Le docteur Galén ne réussira pas à détourner le monde de la guerre. Le conflit sanglant éclate et le docteur est battu et piétiné à mort par une foule fanatisée. Il apportait son médicament au Maréchal car le leader suprême souffrant de maladie blanche lui avait promis de mettre fin aux hostilités. Le secret du médicament miracle est irrémédiablement perdu. L'intuition géniale, le don d'anticipation et la volonté de secouer l'opinion n'ont pas permis à Karel Čapek de mener sa pièce à un dénouement heureux. La guerre qu'il redoutait, éclate quelques mois seulement après sa mort.
La maladie blanche et la pandémie actuelle
Plus de quatre-vingts ans après la disparition de l'écrivain le monde est frappé par une pandémie qui présente de curieuses ressemblances avec la maladie blanche. La première flambée massive du Covid-19 s'est produite en Chine et la contagion est particulièrement dangereuse pour les personnes âgées et malades. La contagion se répand à une vitesse prodigieuse dans un monde fragilisé par la globalisation.Bien que notre monde soit différent de celui de Karel Čapek, des conflits guerriers y éclatent toujours au prix de la souffrance de millions d'habitants tandis que la partie riche de l'humanité s'adonne au culte de la consommation. Même dans les pays démocratiques, les tendances autoritaires, la fascination par des leaders forts et arrogants et la démagogie politique sont de plus en plus fréquentes. Notre divinité est la croissance économique, et notre civilisation se distingue par le développement effréné du tourisme de masse ravageur et l'exploitation dévastatrice des ressources naturelles. Nous agressons notre planète qui nous le rend bien en se réchauffant. Aveuglés par nos intérêts particuliers et par notre égoïsme, nous ressemblons beaucoup aux personnages de la pièce de Karel Čapek.

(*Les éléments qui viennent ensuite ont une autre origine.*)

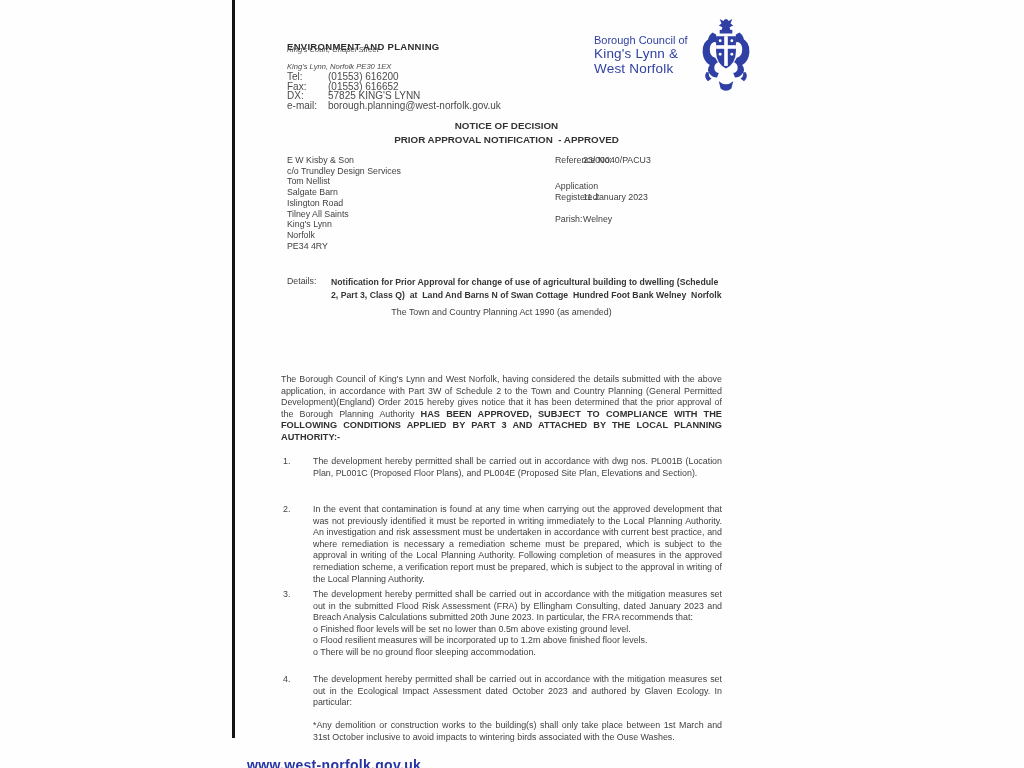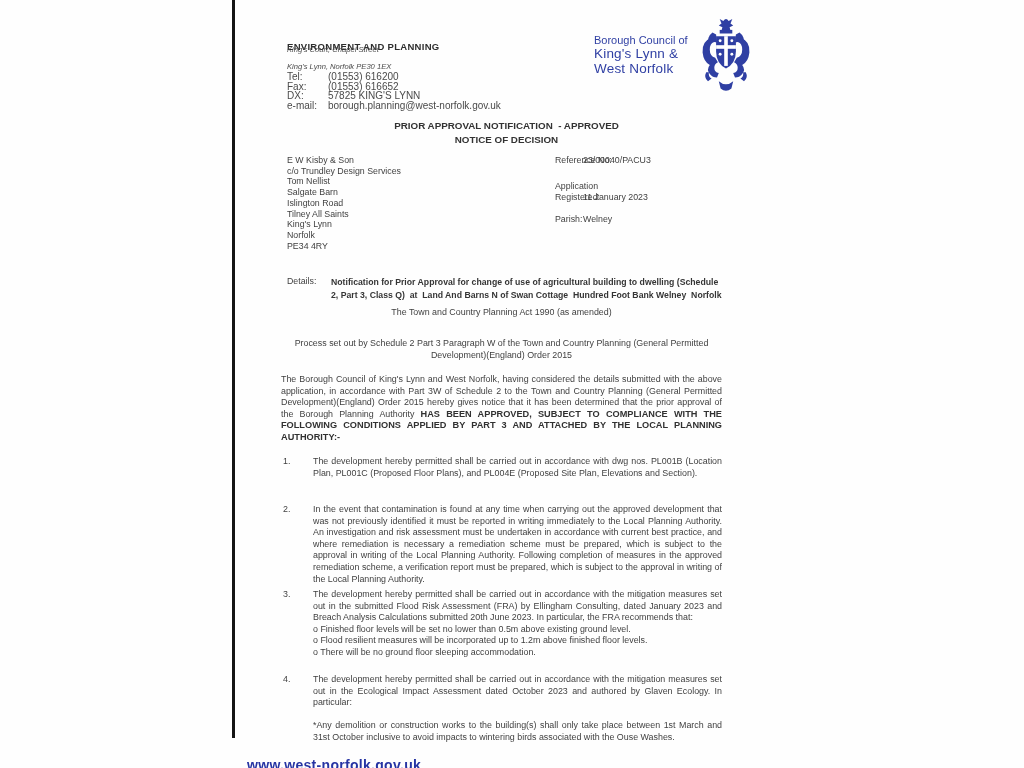--- a/index.html
+++ b/index.html
@@ -95,22 +95,22 @@
       <path d="M8 60 q-3 6 2 10 l4 -3 q-4 -2 -3 -7 z"></path>
 
       <path d="M47 22 q10 4 9 16 q-1 10 -8 14 q4 5 0 10 q-3 4 -8 4 l-2 -5 q5 -1 5 -6 q0 -4 -4 -6 l3 -5 q6 -2 6 -9 q0 -7 -5 -9 z"></path>
       <path d="M52 60 q3 6 -2 10 l-4 -3 q4 -2 3 -7 z"></path>
 
       <path d="M22 70 q8 7 16 0 l-2 8 q-6 5 -12 0 z"></path>
     </svg>
   </div>
 
   <div id="title-block" class="abs">
+    <div class="title-line">NOTICE OF DECISION</div>
     <div class="title-line">PRIOR APPROVAL NOTIFICATION  - APPROVED</div>
-    <div class="title-line">NOTICE OF DECISION</div>
   </div>
 
   <div id="recipient" class="abs">
     <div>E W Kisby &amp; Son</div>
     <div>c/o Trundley Design Services</div>
     <div>Tom Nellist</div>
     <div>Salgate Barn</div>
     <div>Islington Road</div>
     <div>Tilney All Saints</div>
     <div>King's Lynn</div>
@@ -123,21 +123,20 @@
   <div class="abs meta-label" style="top:181px">Application</div>
   <div class="abs meta-label" style="top:192px">Registered:</div>
   <div class="abs meta-value" style="top:192px">11 January 2023</div>
   <div class="abs meta-label" style="top:214px">Parish:</div>
   <div class="abs meta-value" style="top:214px">Welney</div>
 
   <div id="details-label" class="abs">Details:</div>
   <div id="details-text" class="abs">Notification for Prior Approval for change of use of agricultural building to dwelling (Schedule 2, Part 3, Class Q)  at  Land And Barns N of Swan Cottage  Hundred Foot Bank Welney  Norfolk</div>
 
   <div id="act-line" class="abs">The Town and Country Planning Act 1990 (as amended)</div>
-  <div id="process-line" class="abs">Process set out by Schedule 2 Part 3 Paragraph W of the Town and Country Planning (General Permitted Development)(England) Order 2015</div>
 
   <div id="decision" class="abs">
     <span>The Borough Council of King's Lynn and West Norfolk, having considered the details submitted with the above application, in accordance with Part 3W of Schedule 2 to the Town and Country Planning (General Permitted Development)(England) Order 2015 hereby gives notice that it has been determined that the prior approval of the Borough Planning Authority </span><b>HAS BEEN APPROVED, SUBJECT TO COMPLIANCE WITH THE FOLLOWING CONDITIONS APPLIED BY PART 3 AND ATTACHED BY THE LOCAL PLANNING AUTHORITY:-</b>
   </div>
 
   <div class="abs cond" style="top:456px">
     <span class="cnum">1.</span>
     <div class="ctext just">The development hereby permitted shall be carried out in accordance with dwg nos. PL001B (Location Plan, PL001C (Proposed Floor Plans), and PL004E (Proposed Site Plan, Elevations and Section).</div>
   </div>
 

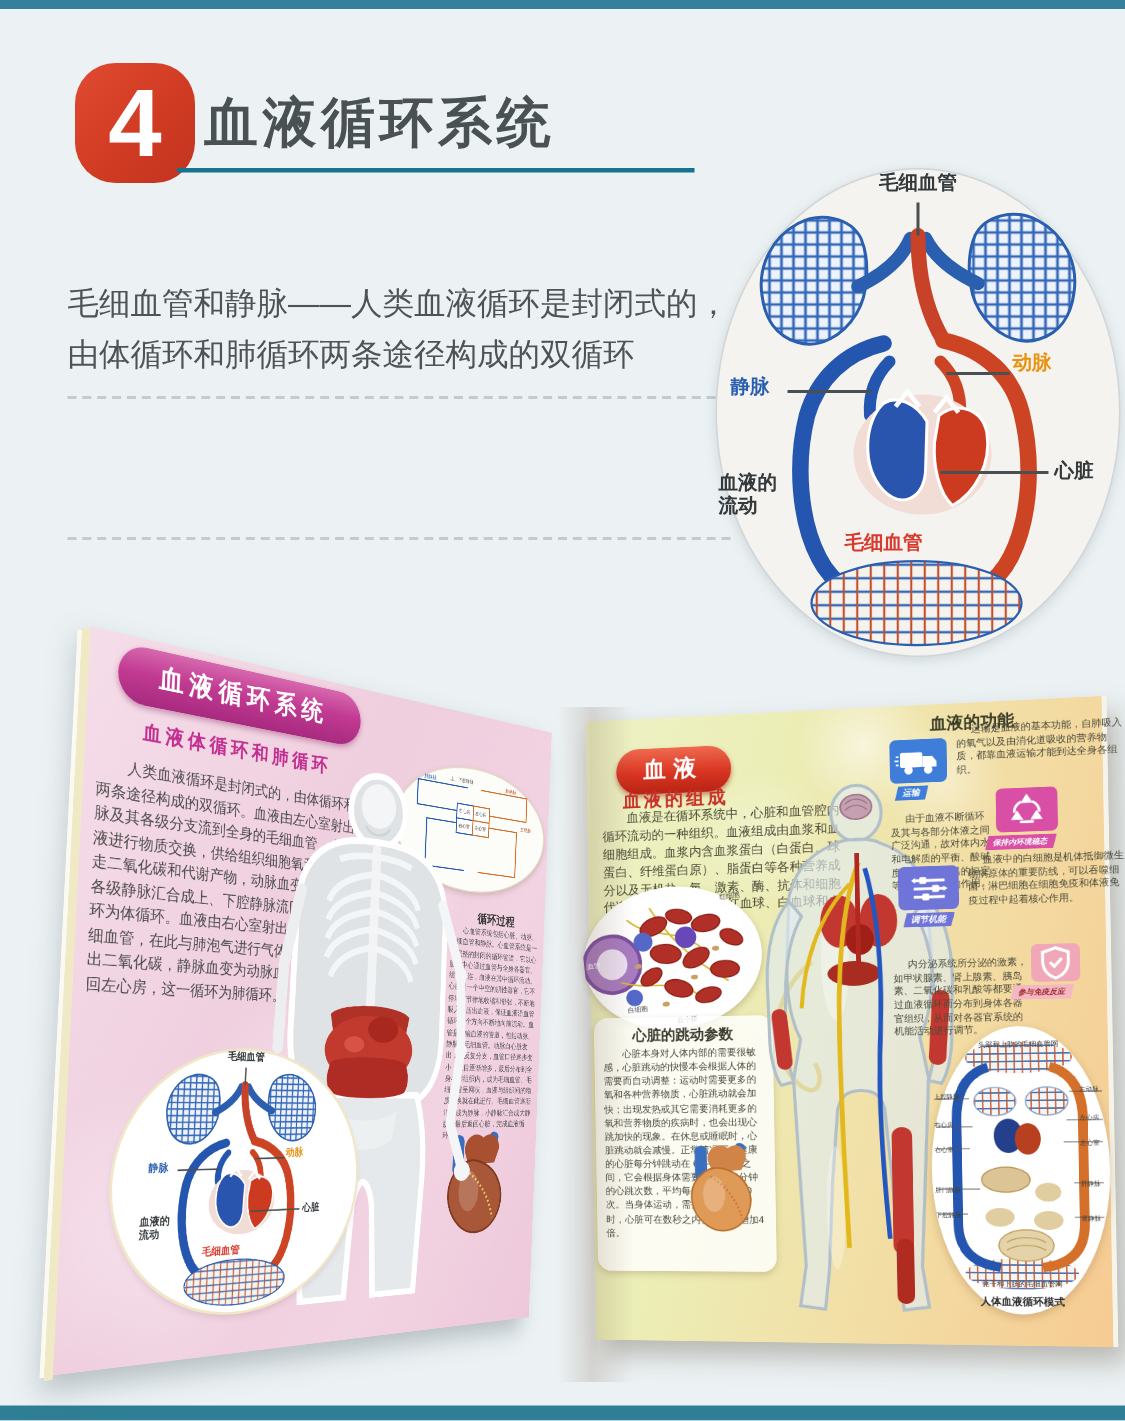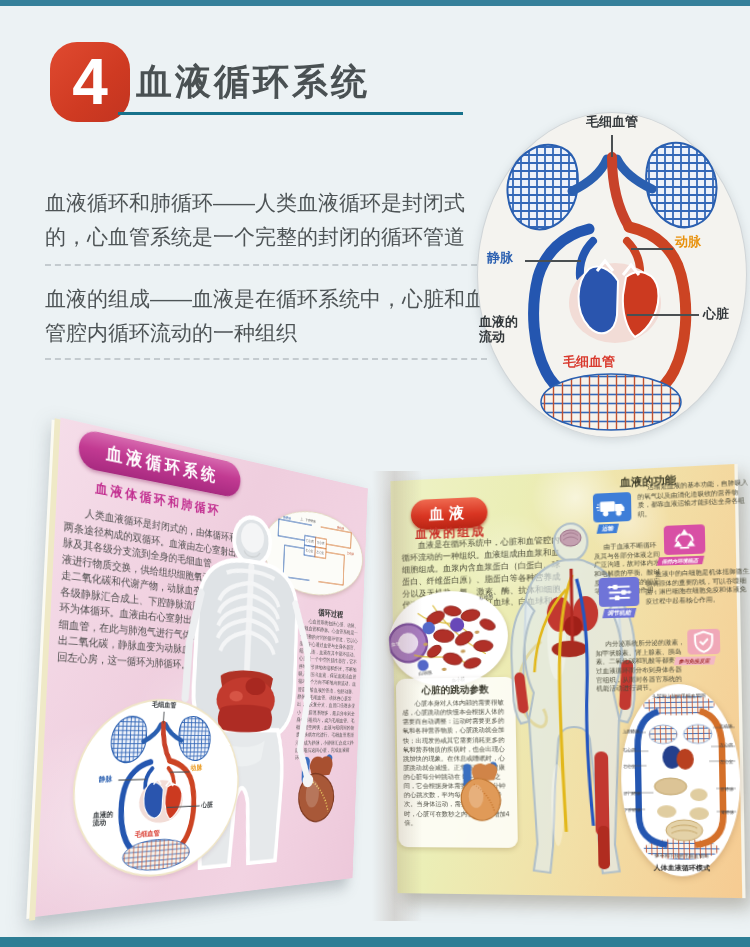--- a/index.html
+++ b/index.html
@@ -124,23 +124,22 @@
 
   <div id="bar-top" class="abs bar"></div>
   <div id="bar-bottom" class="abs bar"></div>
 
   <div id="badge" class="abs">
     <span>4</span>
   </div>
   <div id="page-title" class="abs">血液循环系统</div>
   <div id="title-underline" class="abs"></div>
 
-  <div id="intro-1" class="abs intro">血液循环和肺循环——人类血液循环是封闭式的，心血管系统是一个完整的封闭的循环管道</div>
+  <div id="intro-1" class="abs intro">毛细血管和静脉——人类血液循环是封闭式的，由体循环和肺循环两条途径构成的双循环</div>
   <div id="sep-1" class="abs sep"></div>
-  <div id="intro-2" class="abs intro">血液的组成——血液是在循环系统中，心脏和血管腔内循环流动的一种组织</div>
   <div id="sep-2" class="abs sep"></div>
 
   <div id="big-oval" class="abs">
     <div id="circ-big" class="circ-wrap">
   <svg viewBox="0 0 270 330">
     <defs>
       <pattern id="mB" width="8" height="8" patternUnits="userSpaceOnUse">
         <rect width="8" height="8" fill="#eef2fa"></rect>
         <path d="M0,4 H8 M4,0 V8" stroke="#3468b8" stroke-width="1.8" fill="none"></path>
       </pattern>

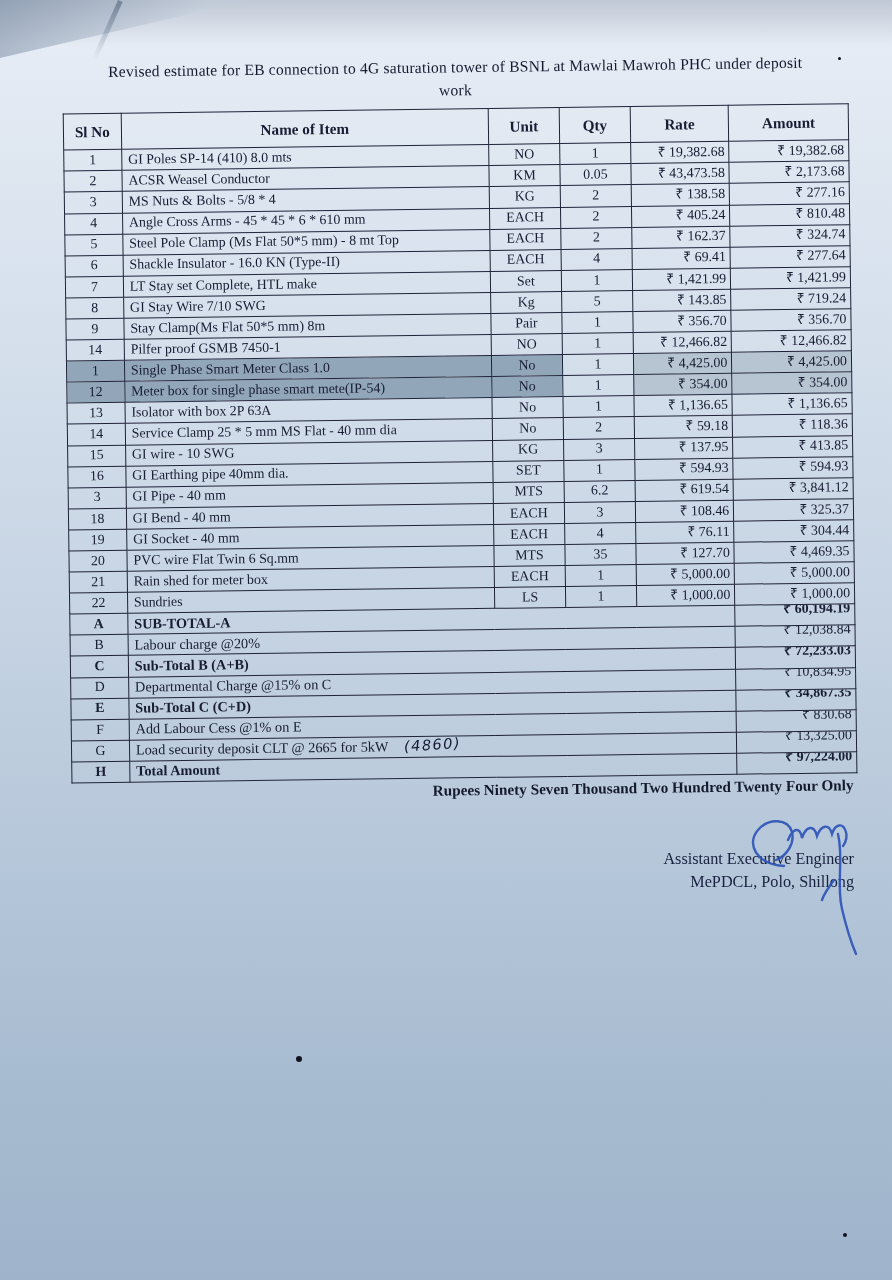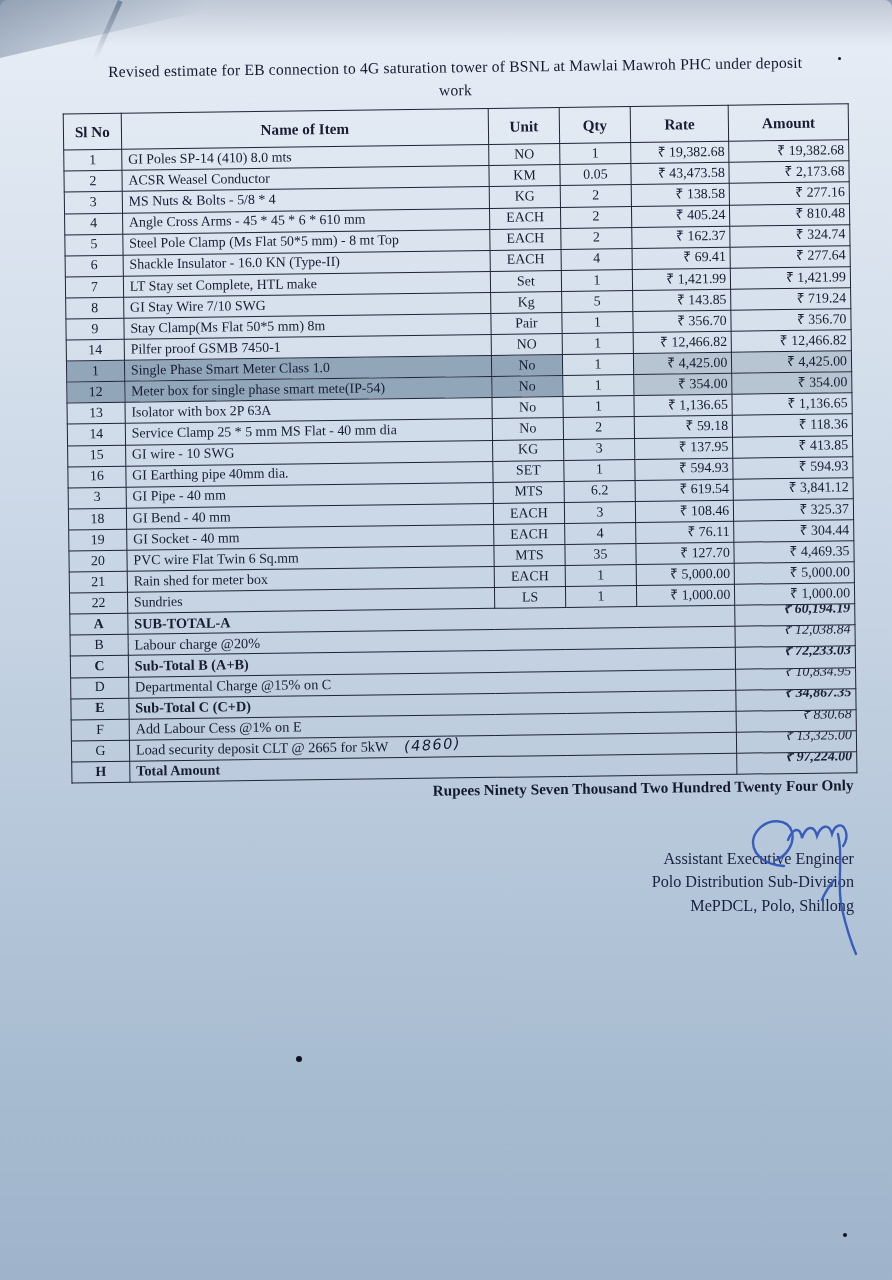--- a/index.html
+++ b/index.html
@@ -4,21 +4,20 @@
 <style>
   html,body{margin:0;padding:0;}
   body{
     width:892px;height:1280px;position:relative;overflow:hidden;
     font-family:"Liberation Serif", serif;
     background:#9fb5cc;
   }
   .paper{
     position:absolute;inset:0;
     background:linear-gradient(180deg,#e9eef6 0%,#dfe7f1 12%,#d3deeb 30%,#c4d2e2 50%,#b3c5d8 70%,#a7bbd0 85%,#9fb4cb 100%);
-    border-radius:8px;
   }
   .paper::before{ 
     content:"";position:absolute;top:0;left:0;right:0;height:46px;
     background:linear-gradient(180deg,rgba(86,102,128,.28),rgba(86,102,128,0));
     pointer-events:none;
   }
   .edge-fold{
     position:absolute;top:0;left:0;width:250px;height:58px;
     clip-path:polygon(0 0,250px 0,0 58px);
     background:linear-gradient(115deg,rgba(110,130,155,.55),rgba(190,205,222,.15) 75%);
@@ -48,21 +47,21 @@
   td.sl{text-align:center;}
   td.name{padding-left:6px;}
   td.unit{text-align:center;}
   td.qty{text-align:center;}
   td.rate{text-align:right;}
   td.amt{text-align:right;}
   tr.hl td.sl, tr.hl td.name, tr.hl td.unit{background:#92a6b9;}
   tr.hl td.rate, tr.hl td.amt{background:#b7c4d1;}
   tr.bold td{font-weight:bold;}
   tr.sum td.name{font-size:14.3px;}
-  tr.sum td.amt .off{display:inline-block;transform:translateY(-6px);font-style:italic;}
+  tr.sum td.amt .off{display:inline-block;transform:translateY(-6px);}
   .hand-note{
     display:inline-block;margin-left:16px;
     font-family:"DejaVu Sans",sans-serif;font-style:italic;
     font-size:14.5px;letter-spacing:1.5px;color:#141a33;
     transform:rotate(-3deg) translateY(-1px);
   }
   .amount-words{
     text-align:right;font-weight:bold;font-size:15.2px;margin-top:3px;
     padding-right:4px;color:#14192e;
   }
@@ -334,21 +333,20 @@
   <div class="sig-block">
     <svg class="sig-scribble" viewBox="0 0 130 150">
       <g fill="none" stroke="#2f55b8" stroke-width="2.4" stroke-linecap="round" opacity="0.92">
         <path d="M46 52 C 18 50, 8 30, 20 16 C 30 4, 50 4, 54 18 C 57 30, 48 42, 38 46"></path>
         <path d="M50 26 c 5 -12 12 -14 14 -2 c 4 -12 12 -14 15 -2 c 4 -11 12 -13 15 -2 c 3 -10 11 -12 14 -2 c 2 7 -1 11 -3 14"></path>
         <path d="M100 20 C 106 45, 98 70, 104 95 C 108 112, 112 126, 118 140"></path>
         <path d="M96 66 c -6 8 -10 14 -12 20"></path>
       </g>
     </svg>
     <div>Assistant Executive Engineer</div>
-    <div>Polo Distribution Sub-Division</div>
     <div>MePDCL, Polo, Shillong</div>
   </div>
 
   <div id="marks-layer">
       <div class="pen-mark" style="left: 296px; top: 1056px; width: 6px; height: 6px;"></div>
       <div class="pen-mark" style="left: 843px; top: 1233px; width: 4px; height: 4px;"></div>
       <div class="pen-mark" style="left: 838px; top: 57px; width: 3px; height: 3px;"></div>
     </div>
 </div>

La pandémie a arrêté pour quelque temps cette course aveugle vers un avenir incertain. C'est une épreuve difficile qui a révélé la fragilité de notre civilisation mais qui nous donne aussi le temps pour mener une réflexion sur l'affrontement des tendances positives et négatives dans l'évolution du monde, sur ce que nous pouvons faire pour sauver notre civilisation, notre démocratie et la vie sur notre planète. Comme le dit Karel Čapek dans la préface de sa Maladie blanche :
« Deux grandes conceptions du monde s'affrontent au-dessus du lit de la douleur, et leur conflit sera décisif pour la vie ou la mort de l'humanité ... »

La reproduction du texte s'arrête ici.